Shelton did acknowledge vaccine hesitancy is one of the numerous challenges public health and other partners will confront as the work to vaccinate as many people as possible in a region that’s experienced a higher proportion of deaths and hospitalizations than Virginia as a whole.

“We are actually kind of in this next phase of having met this biggest demand of people kind of beating down our door to get the vaccine,” Shelton said. “How do we turn now and address our community as far as who may be hesitant, what are the fears what are the questions or concerns.”

She said she understands people’s hesitancy about a vaccine that lacks a long track record, and hopes people in that camp will take the time to talk to their health care providers and listen to what they say.

“We know for generally healthy people that this is a very safe and effective vaccine, and for those with medical conditions who are high risk of the devastating effects of COVID we also know that this is a safe and effective vaccine for most of them.”

Just as challenging in Shelton’s view are challenges related to income, geographic isolation and other factors.

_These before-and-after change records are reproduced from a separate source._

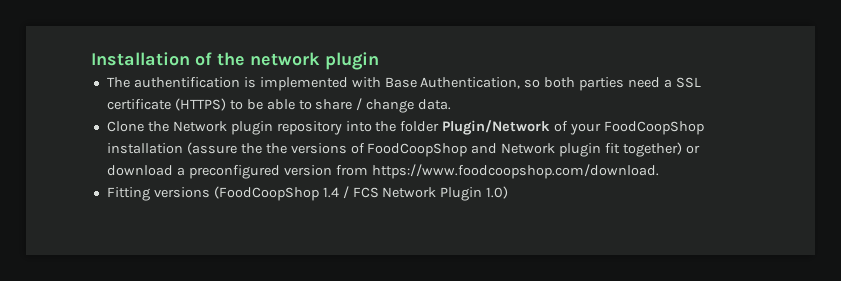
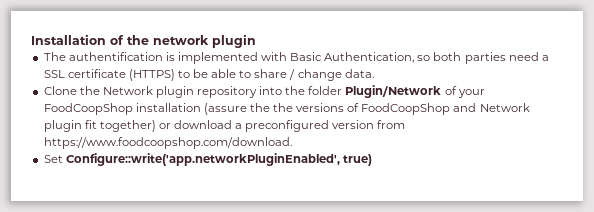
[384,77,417,88] Base -> [290,52,323,61] Basic
[106,186,509,201] Fitting versions (FoodCoopShop 1.4 / FCS Network Plugin 1.0) -> [43,153,372,166] Set Configure::write('app.networkPluginEnabled', true)

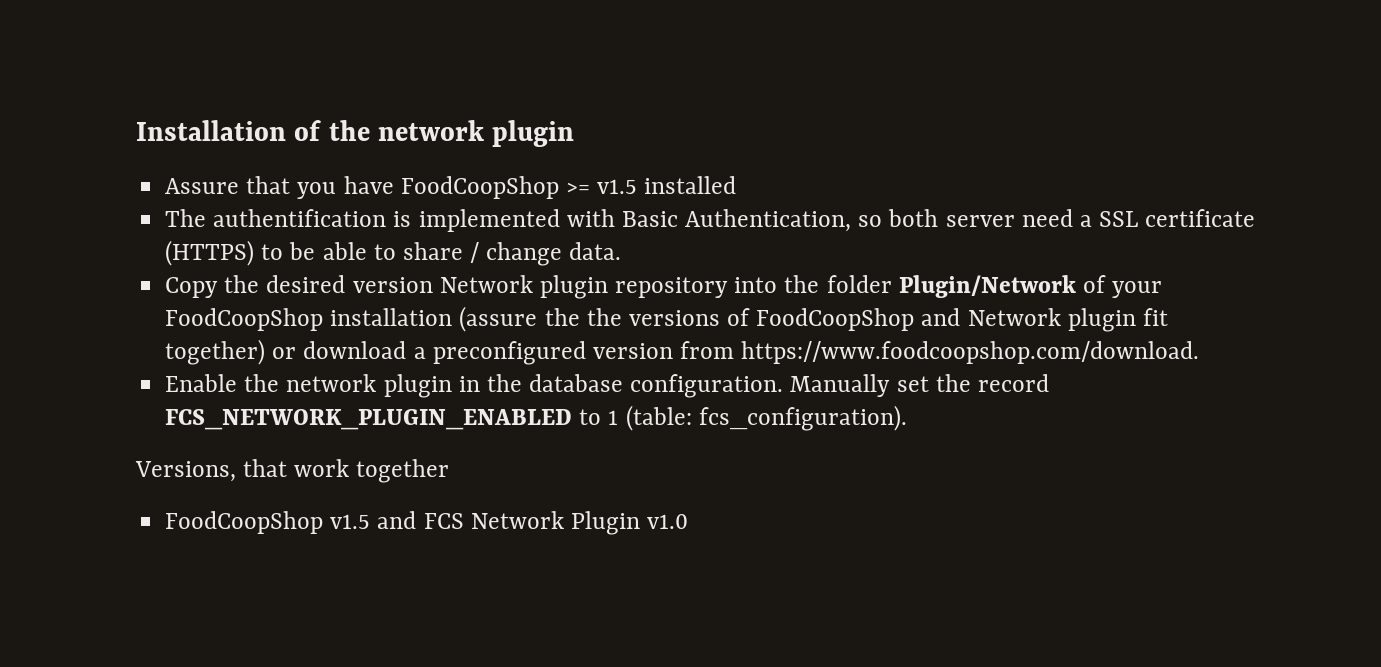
(256, 41) none -> [165,176,737,199] // Assure that you have FoodCoopShop >= v1.5 installed
[464,52,506,64] parties -> [945,215,1015,227] server
[43,86,100,95] Clone the -> [165,275,433,298] Copy the desired version
[43,153,372,166] Set Configure::write('app.networkPluginEnabled', true) -> [165,374,1049,398] [165,405,907,431] [135,459,450,483] [165,511,689,535] Enable the network plugin in the database configuration. Manually set the record FCS_NETWORK_PLUGIN_ENABLED to 1 (table: fcs_configuration). // Versions, that work together // FoodCoopShop v1.5 and FCS Network Plugin v1.0

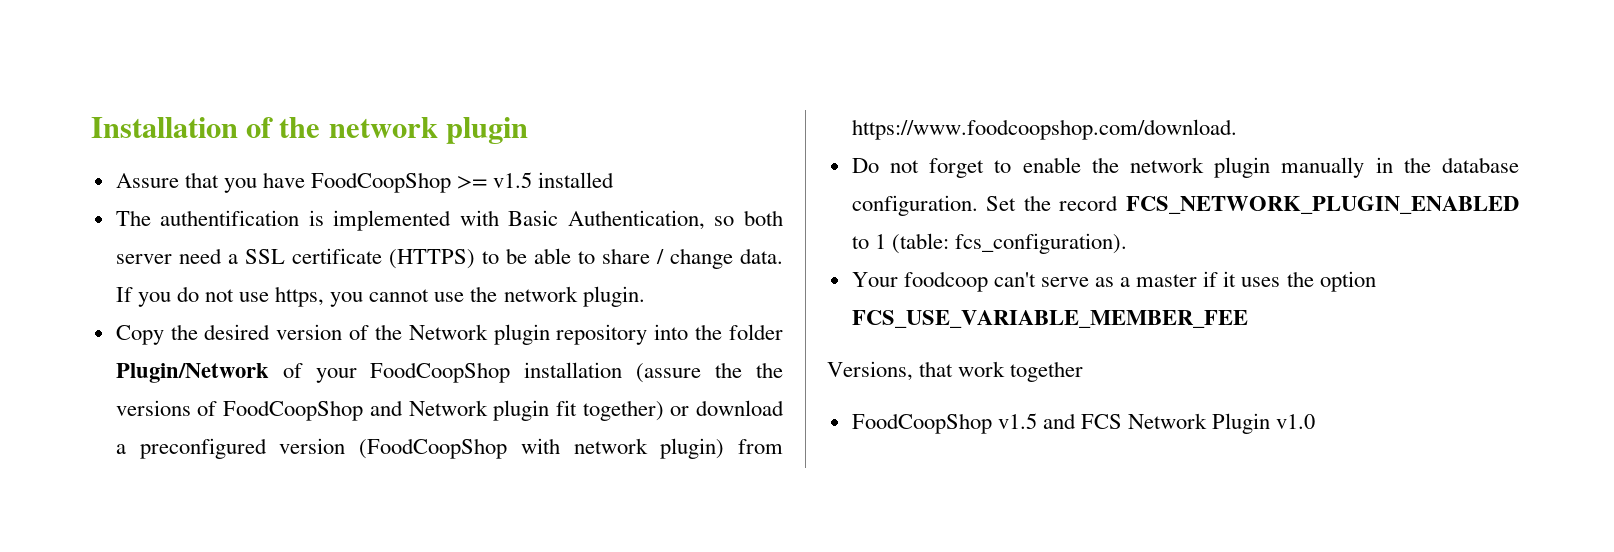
(622, 251) none -> [115,286,645,307] If you do not use https, you cannot use the network plugin.
(433, 285) none -> [349,324,402,340] of the
[680,341,1200,364] [165,374,452,398] from https://www.foodcoopshop.com/download. // Enable the network plugin -> [359,438,783,459] [851,119,1237,140] [851,157,1365,178] (FoodCoopShop with network plugin) from https://www.foodcoopshop.com/download. // Do not forget to enable the network plugin manually
[790,374,929,397] Manually set -> [986,196,1017,211] Set
(907, 418) none -> [851,271,1376,292] [851,310,1248,328] // Your foodcoop can't serve as a master if it uses the option FCS_USE_VARIABLE_MEMBER_FEE

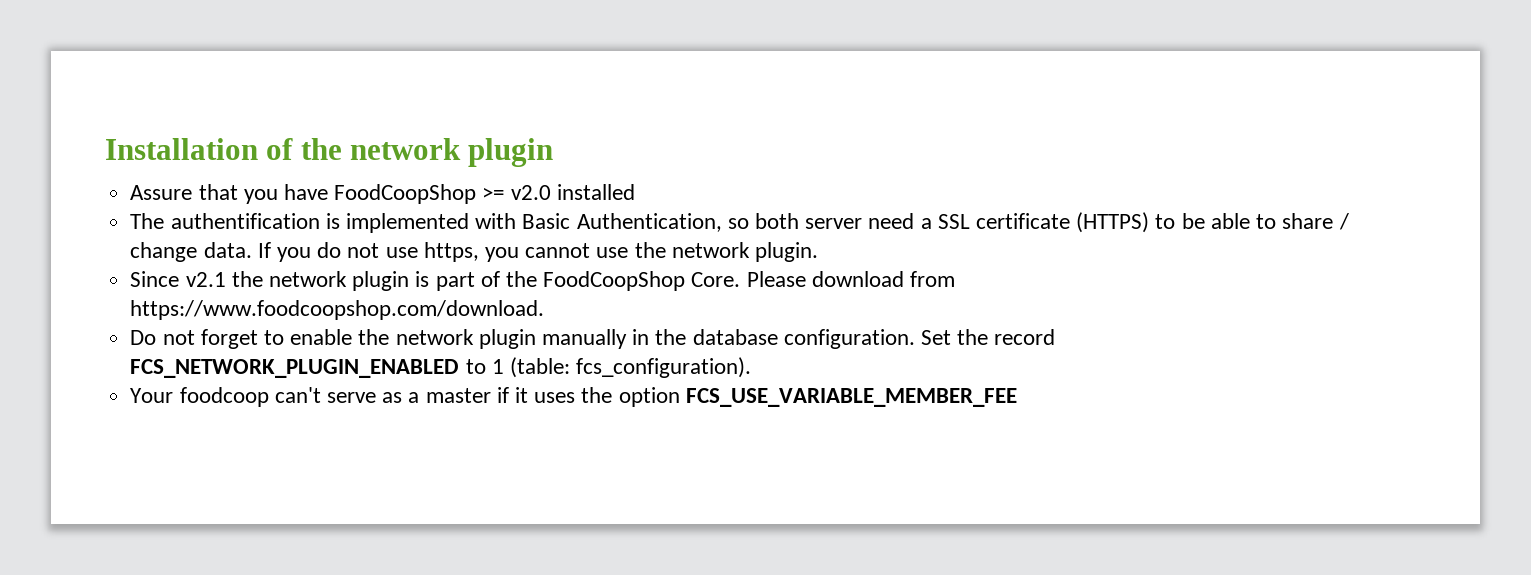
[493,172,533,188] v1.5 -> [510,185,551,200] v2.0
[115,324,783,345] [115,362,783,383] [115,400,785,421] [115,438,725,459] Copy the desired version of the Network plugin repository into the folder Plugin/Network of your FoodCoopShop installation (assure the the versions of FoodCoopShop and Network plugin fit together) or download a preconfigured version (FoodCoopShop with network plugin) -> [130,271,904,291] Since v2.1 the network plugin is part of the FoodCoopShop Core. Please download
[827,361,1084,382] [851,413,1316,434] // Versions, that work together // FoodCoopShop v1.5 and FCS Network Plugin v1.0 -> (1017, 397) none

“We do have to look and see where the pockets in our community that have not been educated (about), touched, accessed, given opportunity for vaccine. What about the walkups, what about not just having to schedule appointments but being able to go to a place and get a vaccine?”

She said the department is hiring summer interns with an eye toward broadening its strategy beyond the fixed “points of distribution” and appointment-only approach. Mobile units will very likely be part of that effort, she said — with walk up accessibility a likely option.

For now, though, waiting on a significant supply boost is part of the weekly routine.

“It’s been a slow incremental increase and we’ve had more partners that we’ve been able to give it to, but we are trying to meet the demand and trying to plan for more demand.”